Data companies overwhelmingly hoard and monetise data collected freely from the general public. If what you care about is the public commons, there is still hope to salvage computing for its benefit alone. They have no real legal path to maintain their monopoly on public data if the public decides to also give it out to others, or to stop giving it out at all. They’re certainly not making a convincing plea to their flock for why they are the best option in town.
You can and should make superior software products – products with better UX, better performance, less bugs – that do this. Software quality is something they are notoriously weak with, and will continue to get weaker with as time marches on. Eventually the beast will run out of even desperate Indians to be fed into its bottomless belly.
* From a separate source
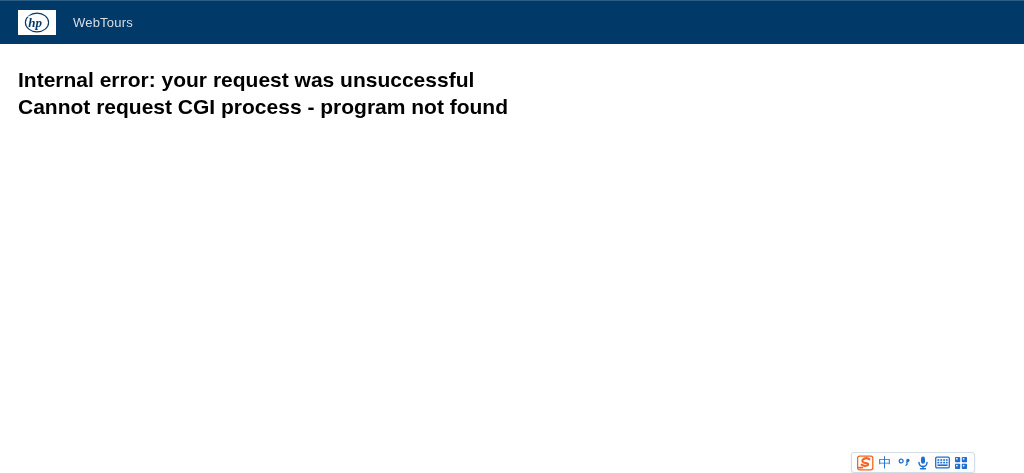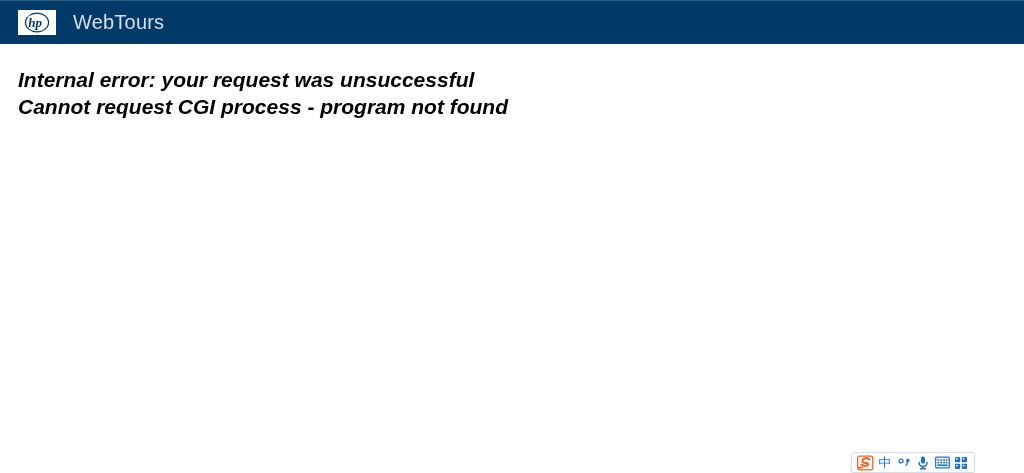"WebTours" .brand-name { font-size: 20px -> 13px }
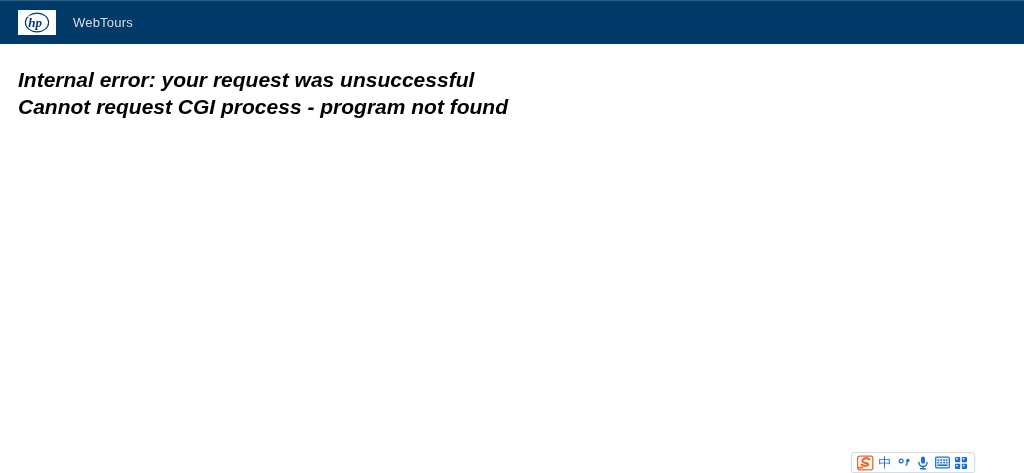"Internal error: your request was" #error-block { font-style: italic -> none; margin: 0 -> 16px; padding: 16px -> 0 }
There’s just one catch: you cannot depend on all of the software that you probably use as a consumer. If you want to have good chances of success in the market as an upstart, you cannot afford any kind of continuous maintenance of code nor dependence on abstractions maintained by others. This means no more LLVM. No more GCC. No more C++, especially not the ‘modern’ sort. No more Rust. No more Haskell. No more C♯. Only plain, imperative languages will survive on the bare metal, and only some of the so-called scripting languages will be carried forth in a runtime ark.
This is firstly because they are not created with you – the independent impactful programmer – in mind, but more importantly, it’s because it’s just not practical to directly apprehend that much complexity as an individual. You need software that is as stable as it would need to be on a CD-ROM mailed out in 1995. This is much, much easier said than done, but this is why Anodyne is being built. It’s the only realistic way to put an end to this nightmare we currently call ‘tech’.